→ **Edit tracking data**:
::::

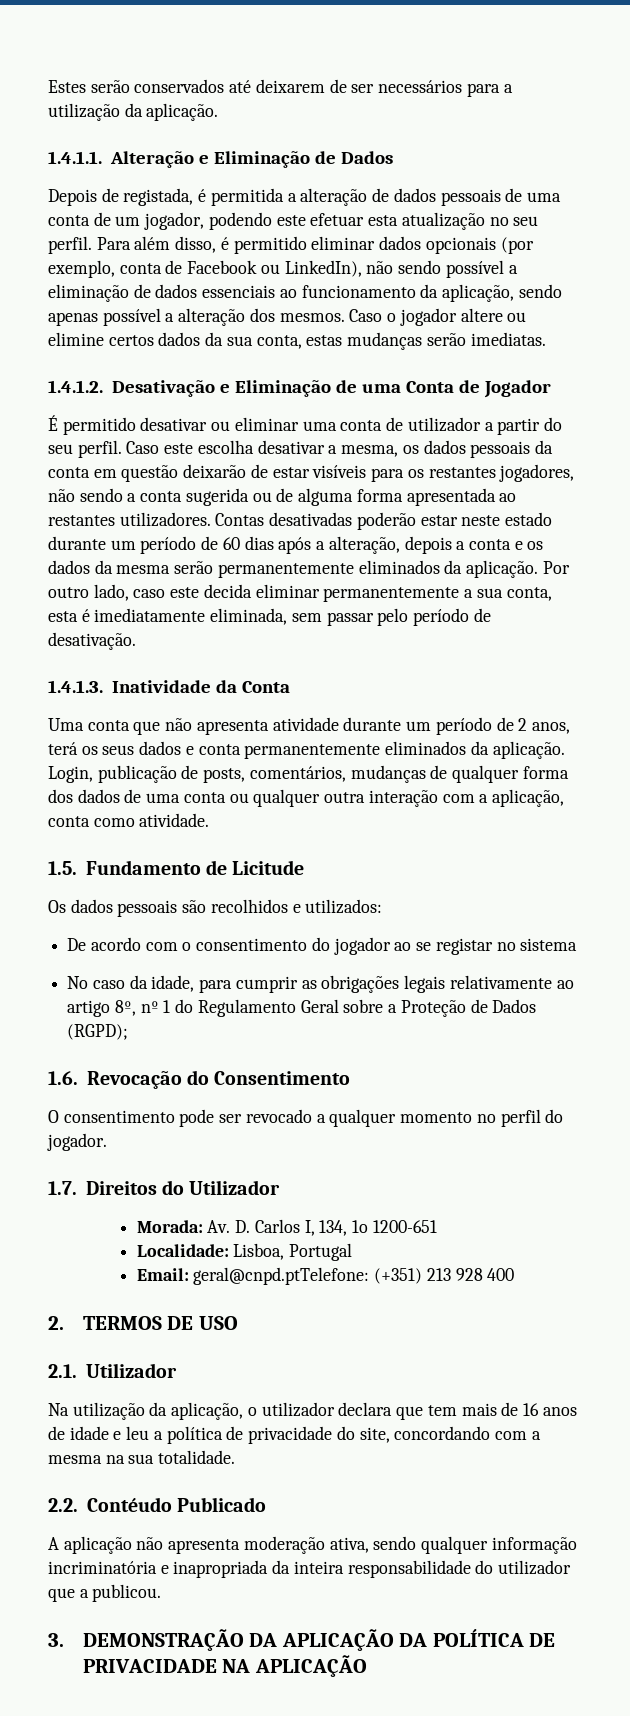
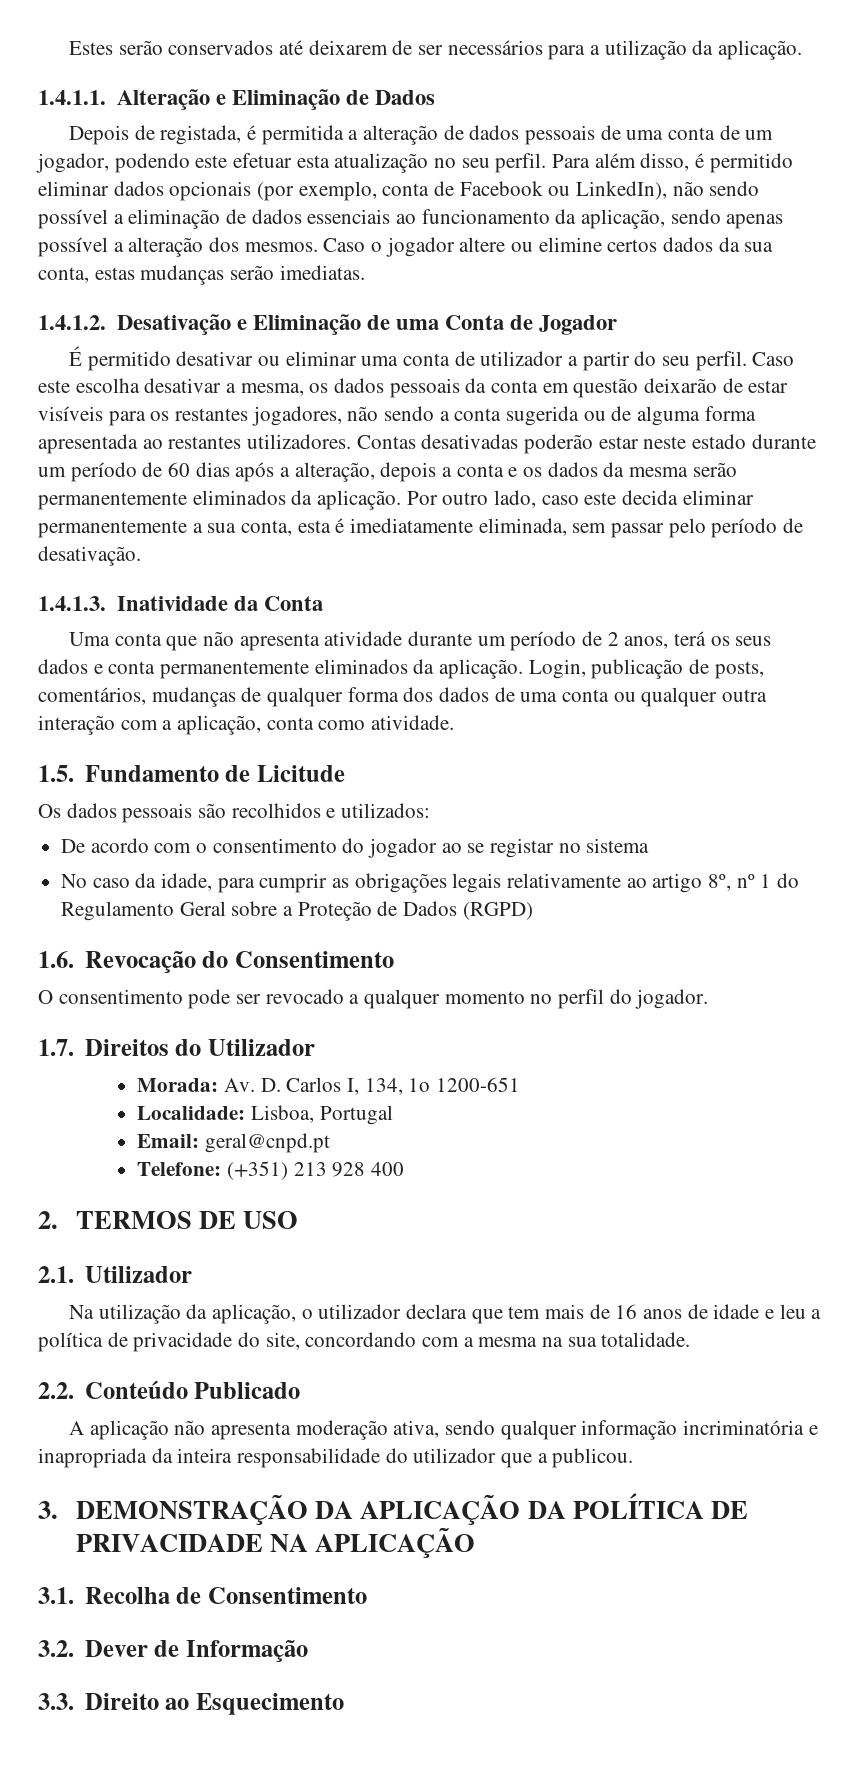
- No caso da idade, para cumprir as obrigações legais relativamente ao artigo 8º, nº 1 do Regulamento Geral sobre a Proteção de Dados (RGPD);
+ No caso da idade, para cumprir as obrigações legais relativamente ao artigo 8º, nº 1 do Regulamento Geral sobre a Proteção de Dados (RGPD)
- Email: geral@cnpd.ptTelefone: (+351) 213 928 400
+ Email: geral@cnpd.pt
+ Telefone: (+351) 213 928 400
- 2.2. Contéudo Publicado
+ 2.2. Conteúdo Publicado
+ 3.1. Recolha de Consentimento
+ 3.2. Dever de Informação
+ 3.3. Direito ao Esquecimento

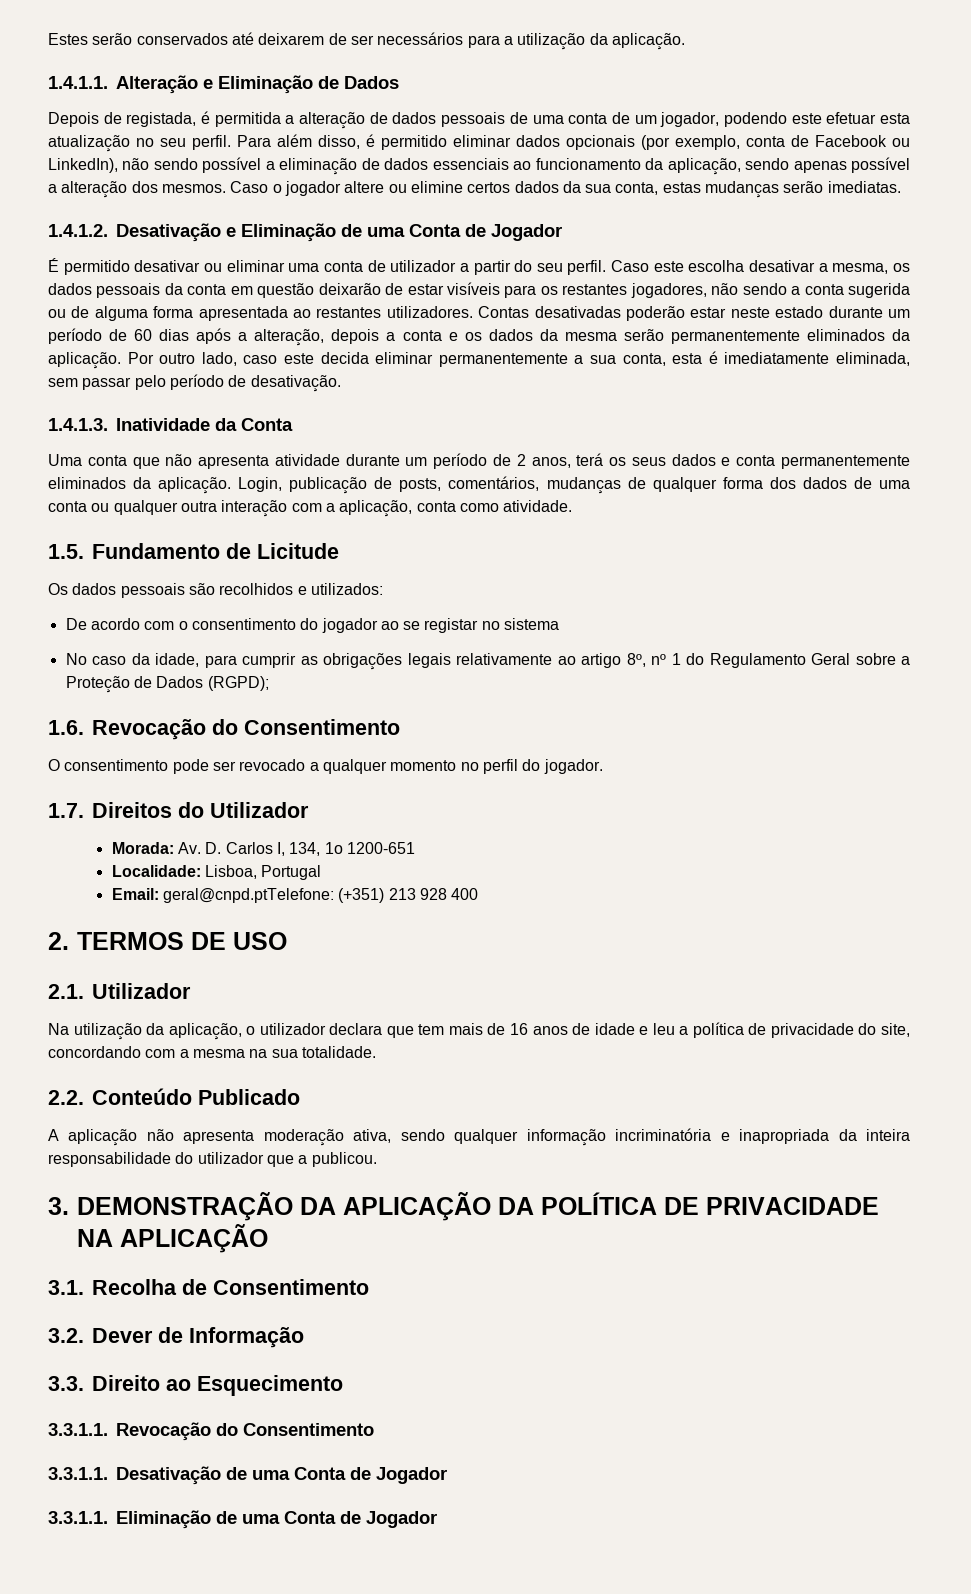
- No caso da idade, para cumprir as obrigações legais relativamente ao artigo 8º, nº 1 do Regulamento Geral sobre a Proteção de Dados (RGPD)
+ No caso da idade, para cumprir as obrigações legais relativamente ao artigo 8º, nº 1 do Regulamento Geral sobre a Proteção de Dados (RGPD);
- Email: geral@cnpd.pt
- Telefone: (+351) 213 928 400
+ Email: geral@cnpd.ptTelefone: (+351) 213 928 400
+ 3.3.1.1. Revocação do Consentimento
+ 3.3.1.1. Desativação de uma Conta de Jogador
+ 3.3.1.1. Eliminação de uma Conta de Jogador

::::

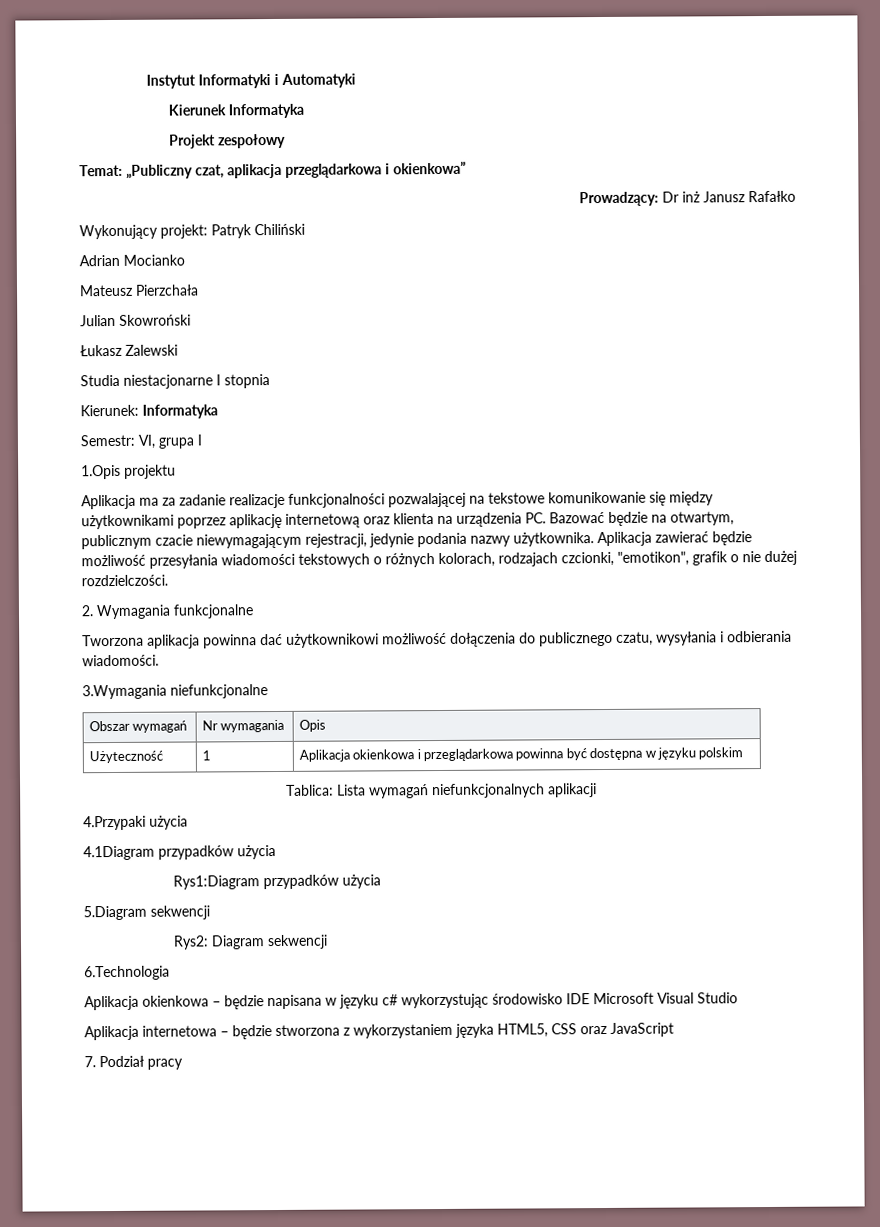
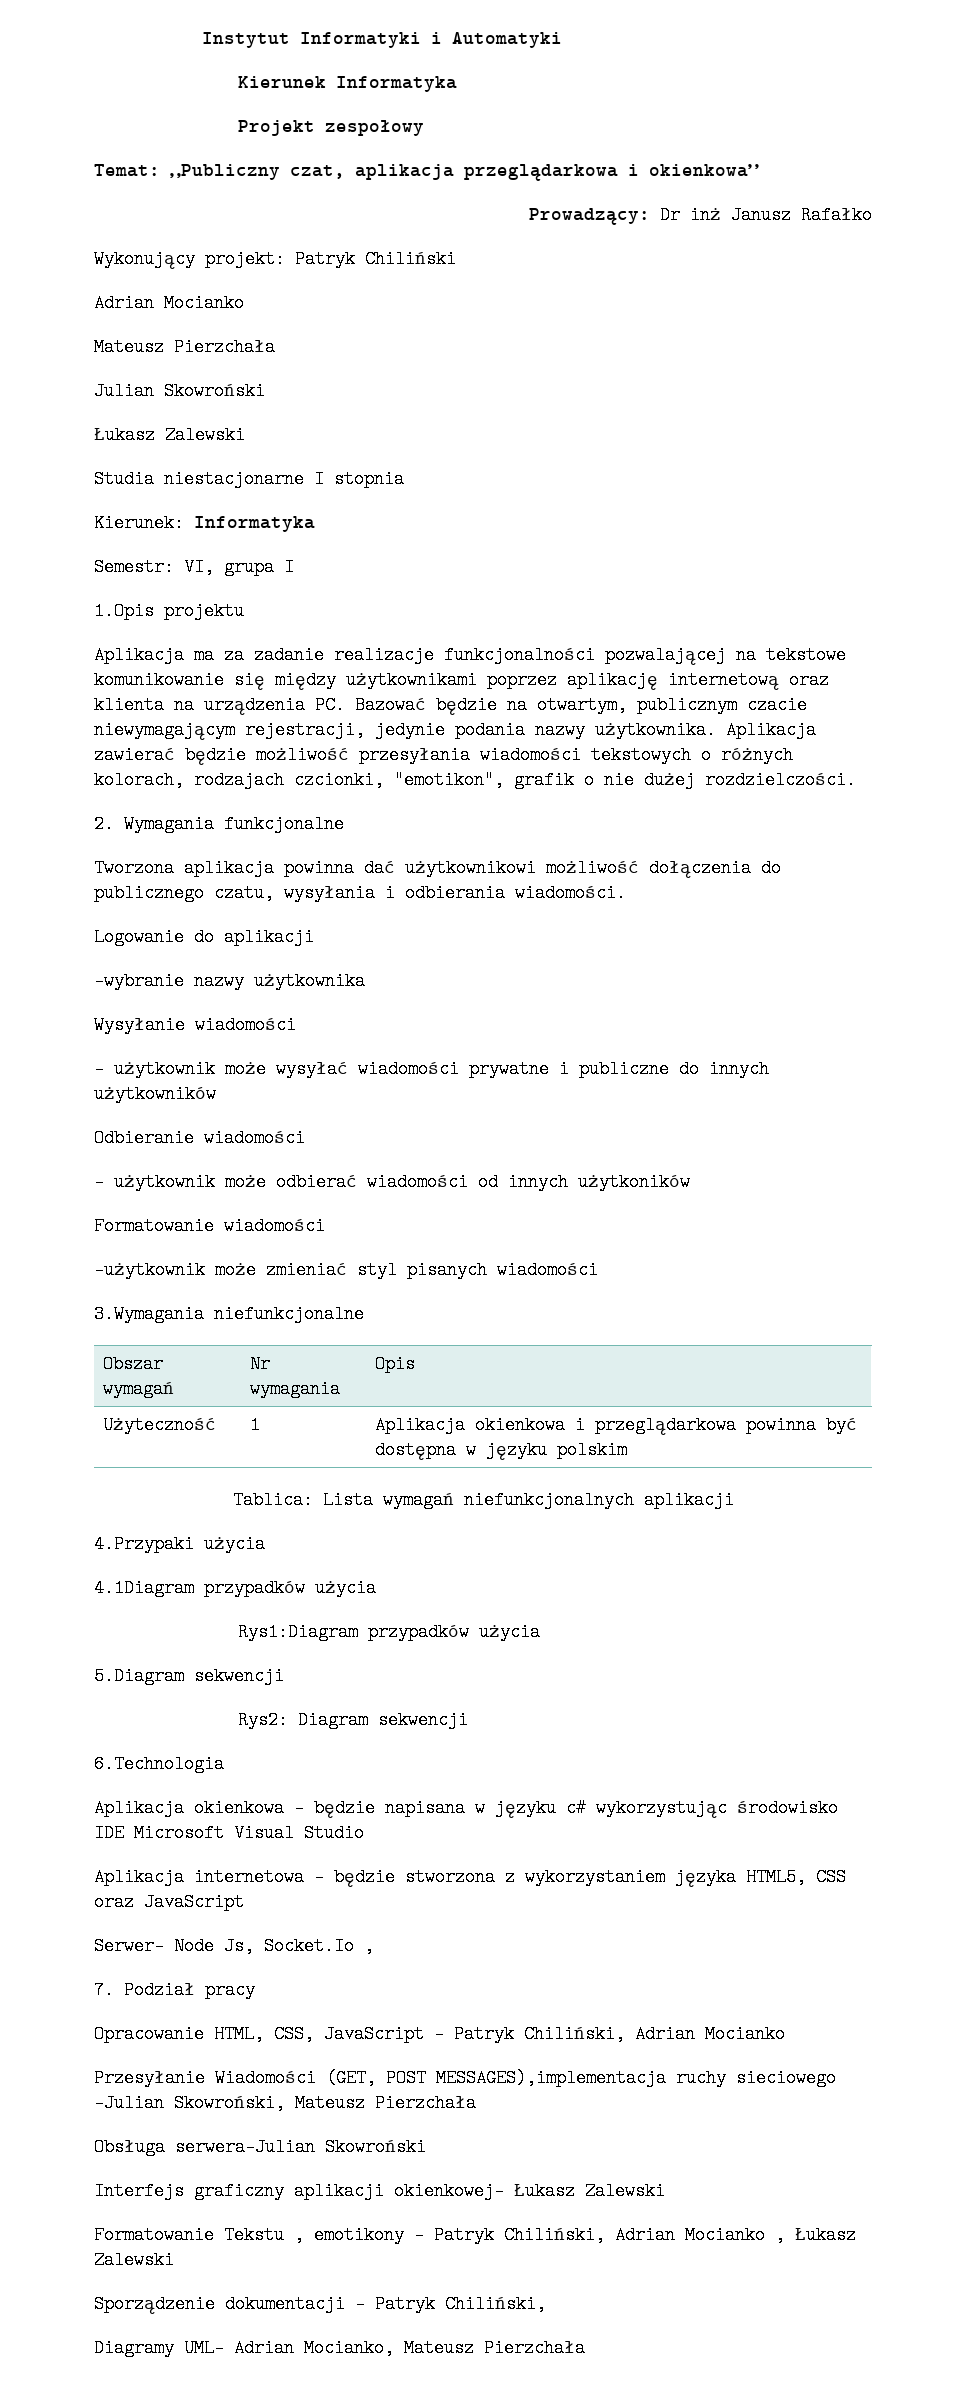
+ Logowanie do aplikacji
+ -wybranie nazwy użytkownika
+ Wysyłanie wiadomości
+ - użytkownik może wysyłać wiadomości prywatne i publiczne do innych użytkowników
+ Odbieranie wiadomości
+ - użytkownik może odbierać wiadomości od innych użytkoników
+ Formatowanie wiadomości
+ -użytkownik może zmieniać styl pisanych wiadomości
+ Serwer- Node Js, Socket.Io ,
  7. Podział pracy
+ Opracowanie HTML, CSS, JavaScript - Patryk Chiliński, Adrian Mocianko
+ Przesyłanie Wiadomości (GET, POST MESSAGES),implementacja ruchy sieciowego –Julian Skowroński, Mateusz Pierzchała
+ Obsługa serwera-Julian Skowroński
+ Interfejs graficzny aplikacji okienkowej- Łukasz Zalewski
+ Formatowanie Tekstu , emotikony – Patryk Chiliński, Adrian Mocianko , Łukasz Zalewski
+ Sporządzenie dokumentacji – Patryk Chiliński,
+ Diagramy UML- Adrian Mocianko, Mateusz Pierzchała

::::

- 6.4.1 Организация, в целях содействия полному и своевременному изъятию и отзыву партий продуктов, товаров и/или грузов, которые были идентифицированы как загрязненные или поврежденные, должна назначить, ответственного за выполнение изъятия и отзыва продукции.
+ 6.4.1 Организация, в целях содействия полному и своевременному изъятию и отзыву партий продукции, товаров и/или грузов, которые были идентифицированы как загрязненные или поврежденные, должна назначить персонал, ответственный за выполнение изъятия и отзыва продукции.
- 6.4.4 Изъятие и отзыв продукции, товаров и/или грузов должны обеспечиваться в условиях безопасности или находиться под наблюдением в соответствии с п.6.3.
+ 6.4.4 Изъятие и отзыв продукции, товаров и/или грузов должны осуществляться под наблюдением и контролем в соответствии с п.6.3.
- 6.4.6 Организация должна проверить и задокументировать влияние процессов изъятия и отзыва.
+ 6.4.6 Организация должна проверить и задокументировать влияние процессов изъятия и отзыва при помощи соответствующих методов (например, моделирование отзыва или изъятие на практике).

::::

→ **Instructions for the task**: The answer must be every line of the entries that includes the word "relativamente".

→ **Answer space**:
- No caso da idade, para cumprir as obrigações legais relativamente ao artigo 8º, nº 1 do Regulamento Geral sobre a Proteção de Dados (RGPD);
+ No caso da idade, para cumprir as obrigações legais relativamente ao artigo 8º, nº 1 do Regulamento Geral sobre a Proteção de Dados (RGPD)
- No caso da idade, para cumprir as obrigações legais relativamente ao artigo 8º, nº 1 do Regulamento Geral sobre a Proteção de Dados (RGPD)
+ No caso da idade, para cumprir as obrigações legais relativamente ao artigo 8º, nº 1 do Regulamento Geral sobre a Proteção de Dados (RGPD);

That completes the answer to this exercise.